## Exercise details
Find the line below with "order number: 4553174050 -> 4553173073" and the line with "total: 1946.14 -> 1861.14". Output them and the lines between, exactly, but not the pictures.

[Start of section]

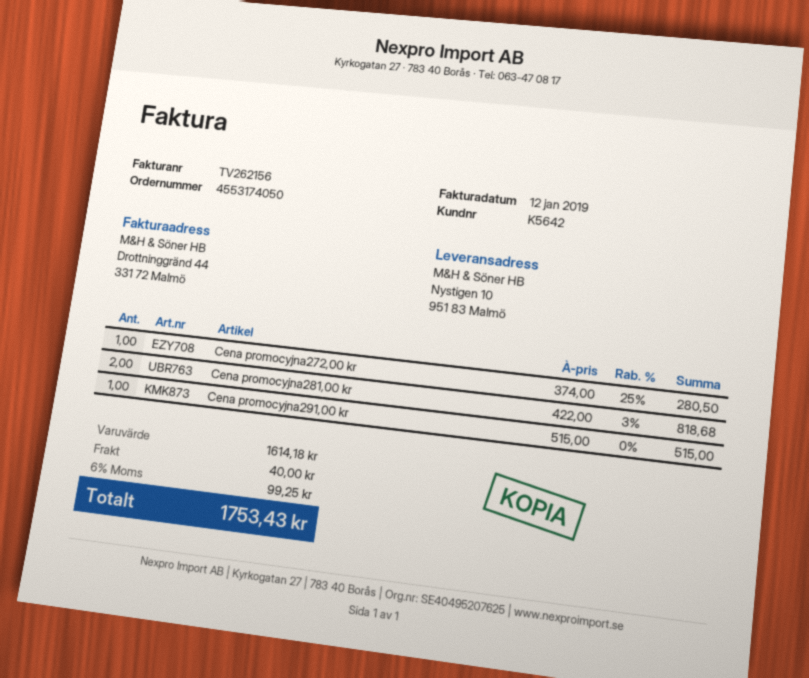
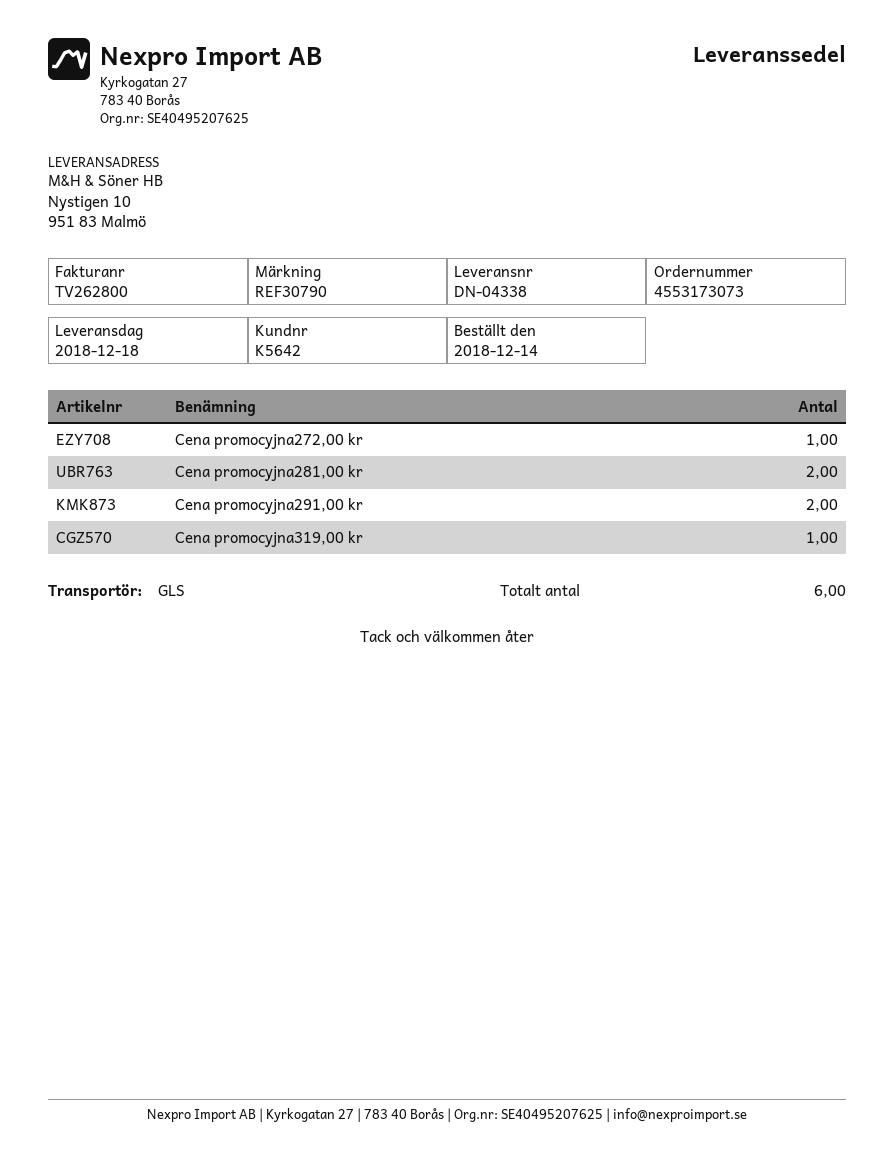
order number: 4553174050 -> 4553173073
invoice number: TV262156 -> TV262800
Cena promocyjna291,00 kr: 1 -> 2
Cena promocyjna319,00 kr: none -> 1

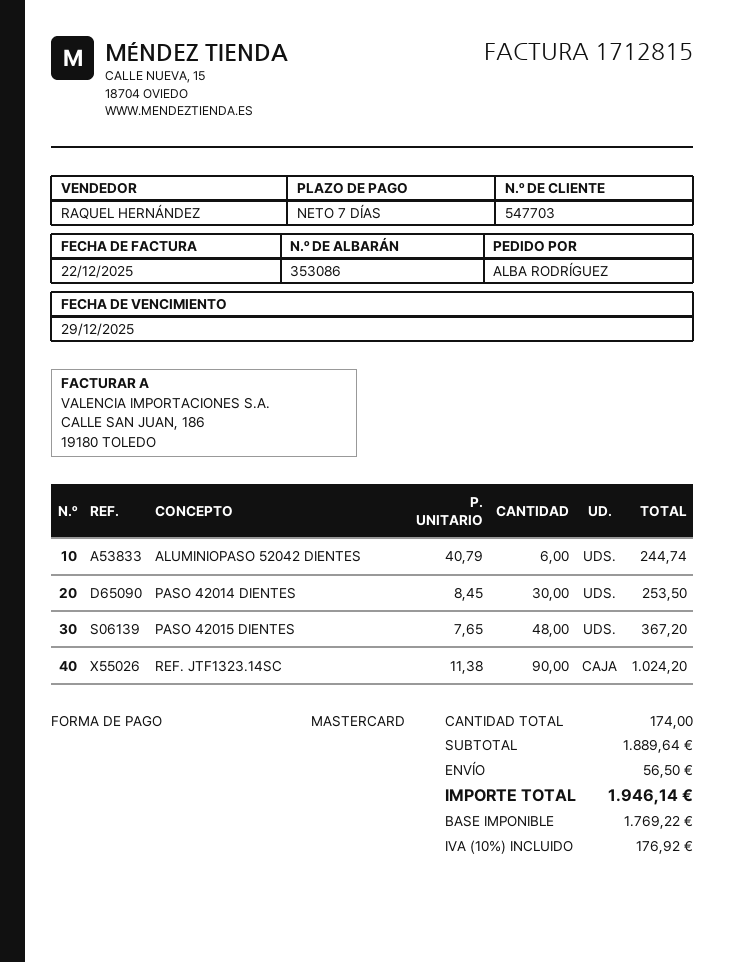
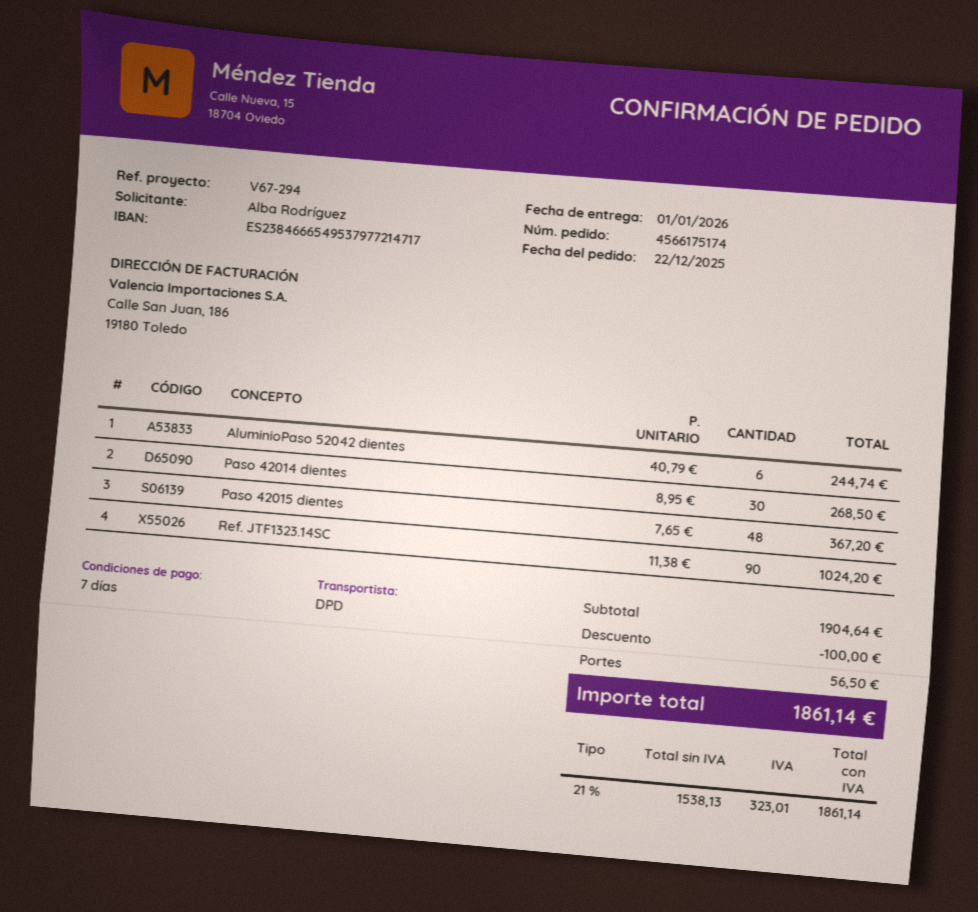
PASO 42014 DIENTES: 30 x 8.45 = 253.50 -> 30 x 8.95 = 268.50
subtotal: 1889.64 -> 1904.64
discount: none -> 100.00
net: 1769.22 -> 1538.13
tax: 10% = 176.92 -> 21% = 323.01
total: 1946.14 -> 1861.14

[End of section]
[Start of section]

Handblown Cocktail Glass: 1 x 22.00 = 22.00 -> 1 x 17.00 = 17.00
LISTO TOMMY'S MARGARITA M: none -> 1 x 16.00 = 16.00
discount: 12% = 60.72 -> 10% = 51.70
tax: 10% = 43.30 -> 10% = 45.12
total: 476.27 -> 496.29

[End of section]
[Start of section]

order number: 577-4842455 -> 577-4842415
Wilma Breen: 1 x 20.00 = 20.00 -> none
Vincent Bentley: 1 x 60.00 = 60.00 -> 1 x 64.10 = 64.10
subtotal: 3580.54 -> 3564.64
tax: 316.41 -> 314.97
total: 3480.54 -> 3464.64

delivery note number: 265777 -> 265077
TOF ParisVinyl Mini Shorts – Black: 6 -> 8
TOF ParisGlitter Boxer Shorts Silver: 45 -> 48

[End of section]

## Solution to the problem
order number: 4553174050 -> 4553173073
invoice number: TV262156 -> TV262800
Cena promocyjna291,00 kr: 1 -> 2
Cena promocyjna319,00 kr: none -> 1

PASO 42014 DIENTES: 30 x 8.45 = 253.50 -> 30 x 8.95 = 268.50
subtotal: 1889.64 -> 1904.64
discount: none -> 100.00
net: 1769.22 -> 1538.13
tax: 10% = 176.92 -> 21% = 323.01
total: 1946.14 -> 1861.14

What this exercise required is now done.